После чего молодая женщина отвернулась и занялась другими гостями.
– Дружеским приветствием это вряд ли можно назвать. Но во всяком случае дофина хотя бы обратилась к ней, – заметила мадам дю Плесси поздно ночью, когда я расчесывала ее прекрасные волосы, освободив их от украшенного лентами и жемчугом напудренного парика.
– Король, казалось, был доволен, да и Дюбарри тоже выглядела вполне веселой, когда оправилась от удивления. Теперь она наконец признана будущей королевой Франции, и вокруг нее снова стали толпиться все придворные, которые до сих пор ее избегали.
Наша жизнь при дворе вошла в определенную колею. Как и предсказывала Элен, распорядок дня совершенно изменился. Утром мы вставали около десяти часов – я немного раньше, – потому что часто ложились лишь на заре.

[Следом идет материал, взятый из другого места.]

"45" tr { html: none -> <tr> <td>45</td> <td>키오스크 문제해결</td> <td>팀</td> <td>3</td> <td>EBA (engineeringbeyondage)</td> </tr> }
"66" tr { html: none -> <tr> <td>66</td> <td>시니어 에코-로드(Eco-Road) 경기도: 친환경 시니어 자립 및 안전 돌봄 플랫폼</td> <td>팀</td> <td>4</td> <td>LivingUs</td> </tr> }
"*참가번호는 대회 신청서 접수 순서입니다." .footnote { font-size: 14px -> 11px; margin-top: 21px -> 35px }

К постоянным домогательствам слуг и благородных господ я уже привыкла. Я была постоянно начеку, когда приходилось одной бежать по темным коридорам и черным лестницам. Казалось, они подкарауливают за каждым поворотом, во всех углах, готовые в любой миг запустить лапу в декольте или под юбку. Я терпеть не могла, что эти бесстыжие парни смотрят на меня как на легкую добычу. Мне хотелось, чтобы за мной сначала ухаживали, делали комплименты и оказывали незначительные знаки внимания. Это ведь женщина должна решать, хочет она близких отношений с мужчиной или нет. Ведь ей приходится расхлебывать последствия.

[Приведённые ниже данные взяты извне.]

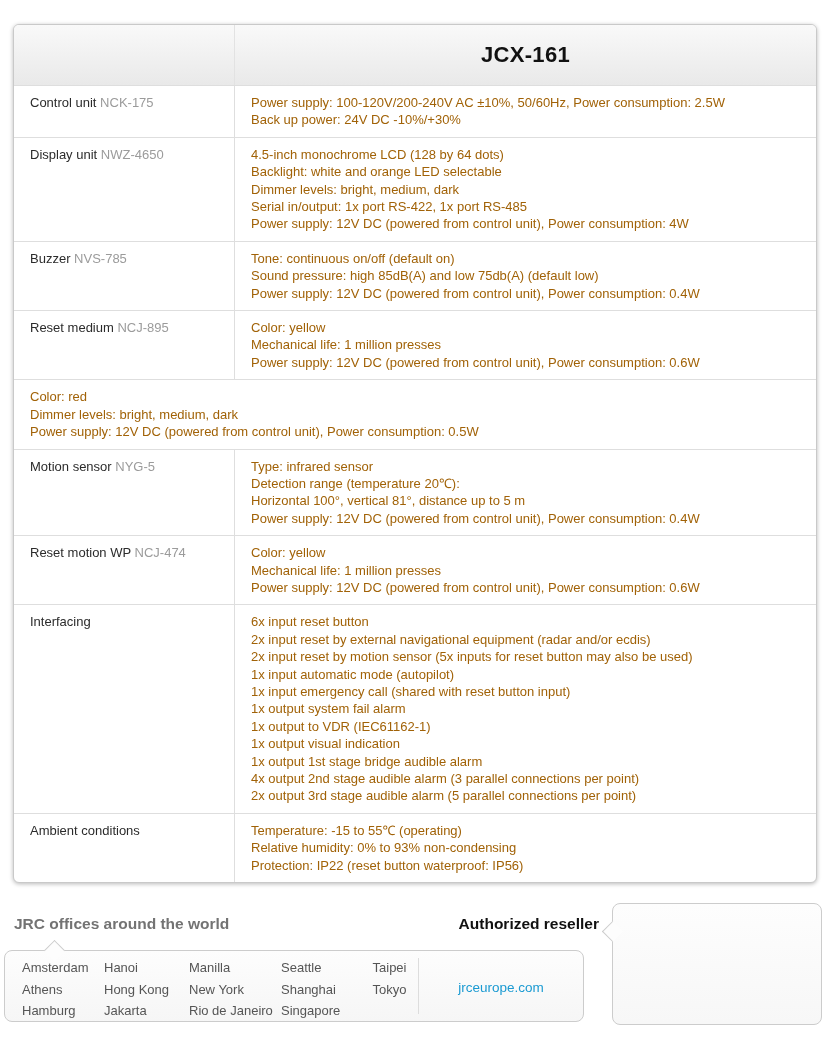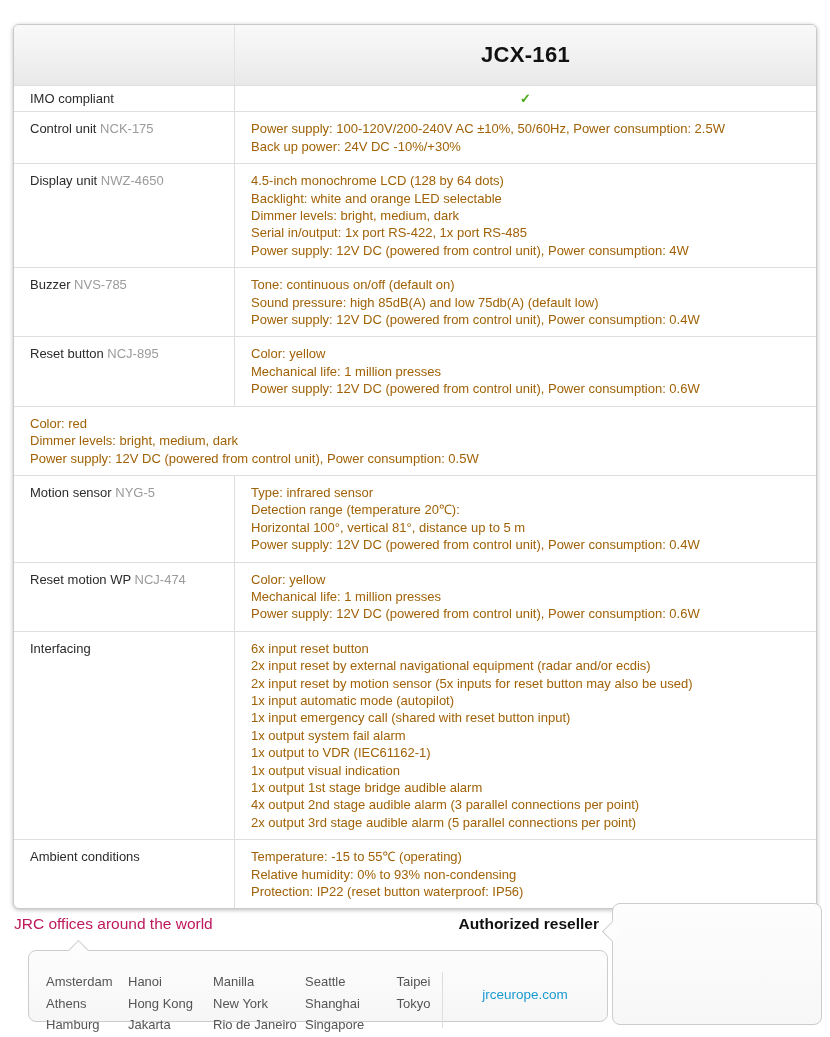"IMO compliant" div.trow { html: <div> <div> <span>IMO compliant</span> </div> <div>✓</div> </div> -> none }
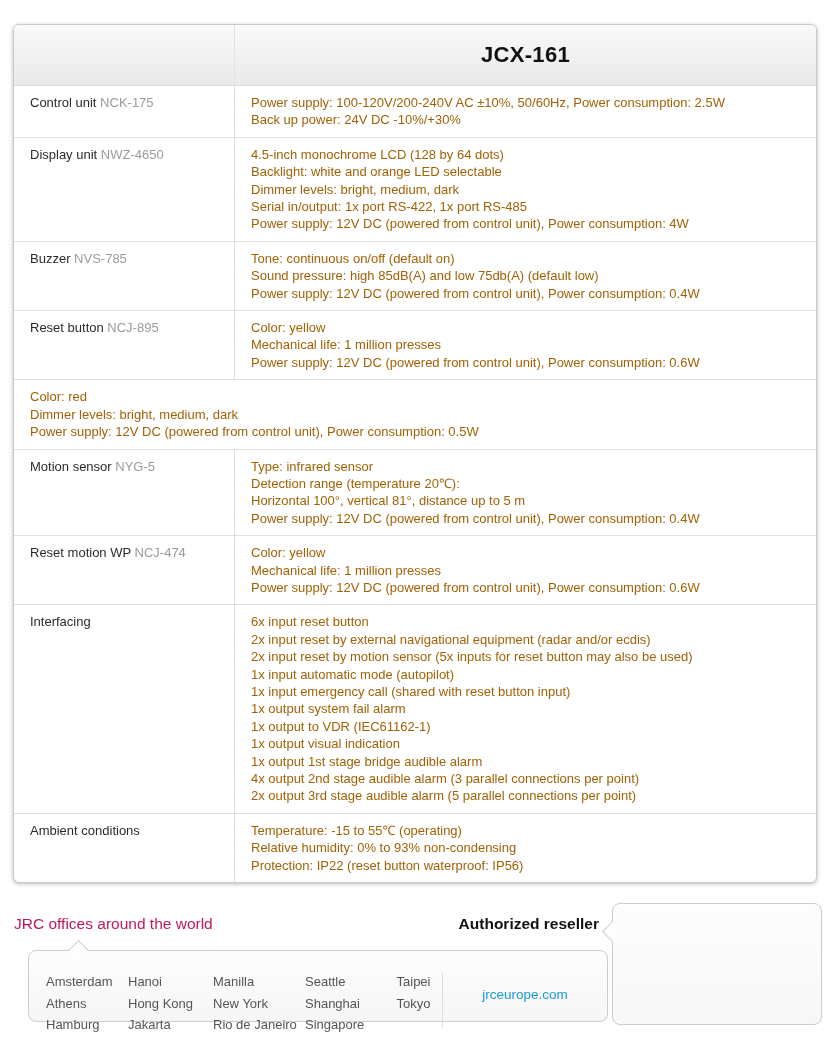"Reset button" span { text: button -> medium }
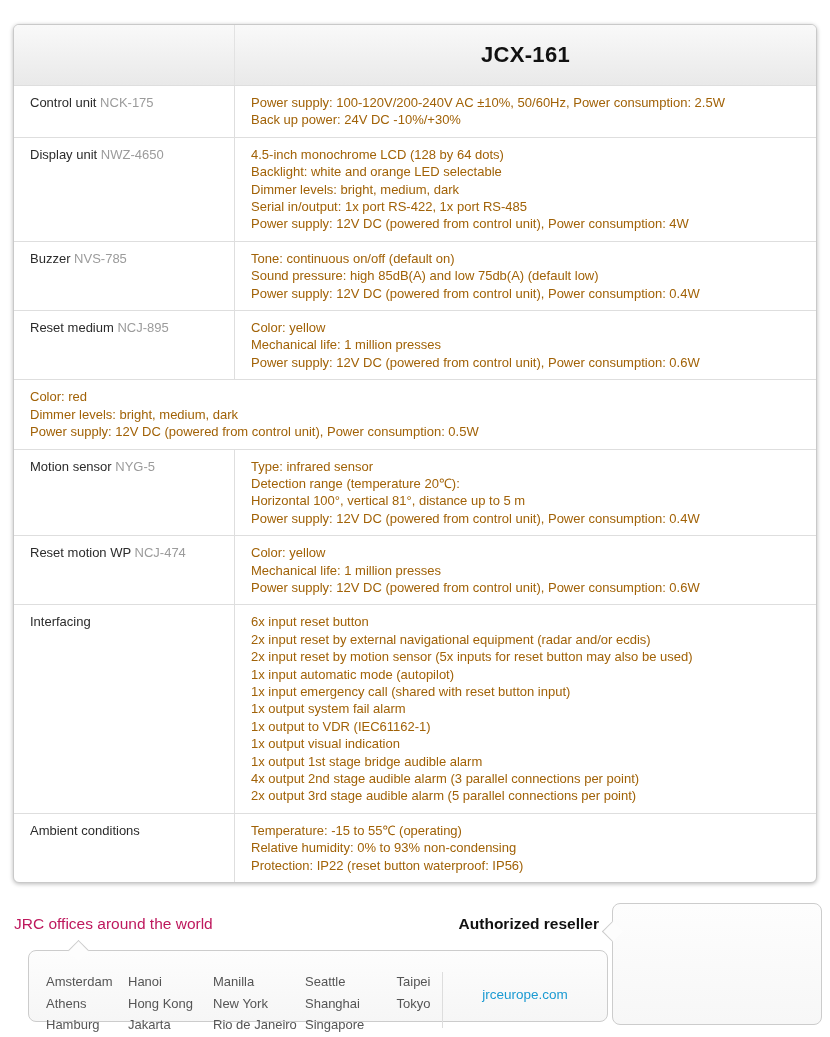"JRC offices around the world" .offices-title { color: #be185d -> #737373; font-weight: normal -> bold }
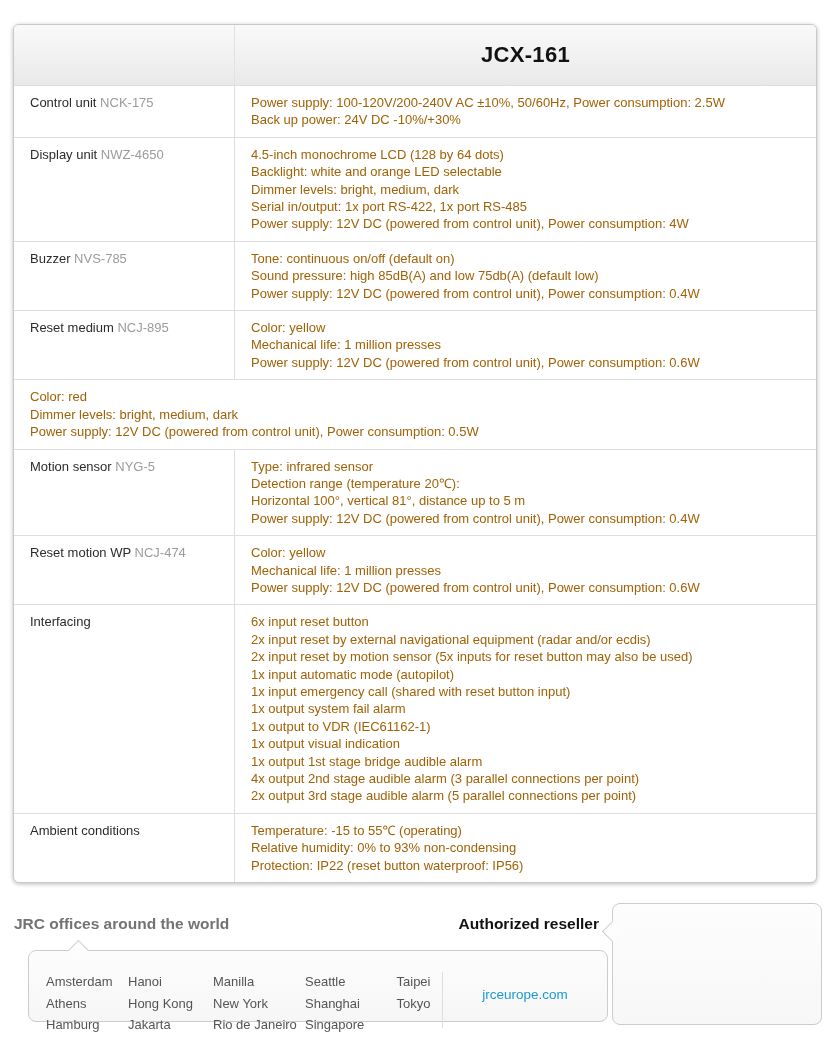"Amsterdam" .offices-box { left: 28px -> 4px; padding: 20px 0 0 17px -> 6px 0 0 17px }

Франсуа я время от времени разрешала себя поцеловать или погладить грудь. Я все равно ничего не теряла, а целоваться нужно было уметь на тот случай, если однажды дело дойдет до «серьезного». Кроме того, мне было приятно, когда набухали мои маленькие розовые соски. И у Франсуа тогда напрягалось его мужское достоинство и требовательно упиралось мне в низ живота, что, не скрою, меня радовало.
Ему исполнилось уже шестнадцать, и он делил постель с одной сорокалетней овдовевшей графиней, которая была первой камеристкой при мадам Софи, младшей дочери короля. Франсуа был очень доволен этим, ему ведь не приходилось перетруждаться, свободного времени имелось достаточно, и он мог помогать мне или сопровождать меня, рассказывая по дороге о придворной жизни.
Его госпожа тоже была счастлива, ведь он каждую ночь удовлетворял ее. А чем Франсуа занят целыми днями, ее не особенно заботило.
Мадам дю Плесси время от времени напоминала мне об «осторожности» в любви, чтобы избежать нежелательных последствий.
Но я всегда ее успокаивала, говоря:
– Не волнуйтесь, мадам, я пока не хочу иметь никаких интимных отношений с мужчинами. Если кто-нибудь ко мне пристанет, я знаю, как себя защитить.
Графиня смеялась и отвечала:
– Это хорошо, дорогая, но вскоре может случиться, что ты по-настоящему влюбишься и тогда, как это часто бывает, забудешь обо всем, в чем клялась раньше.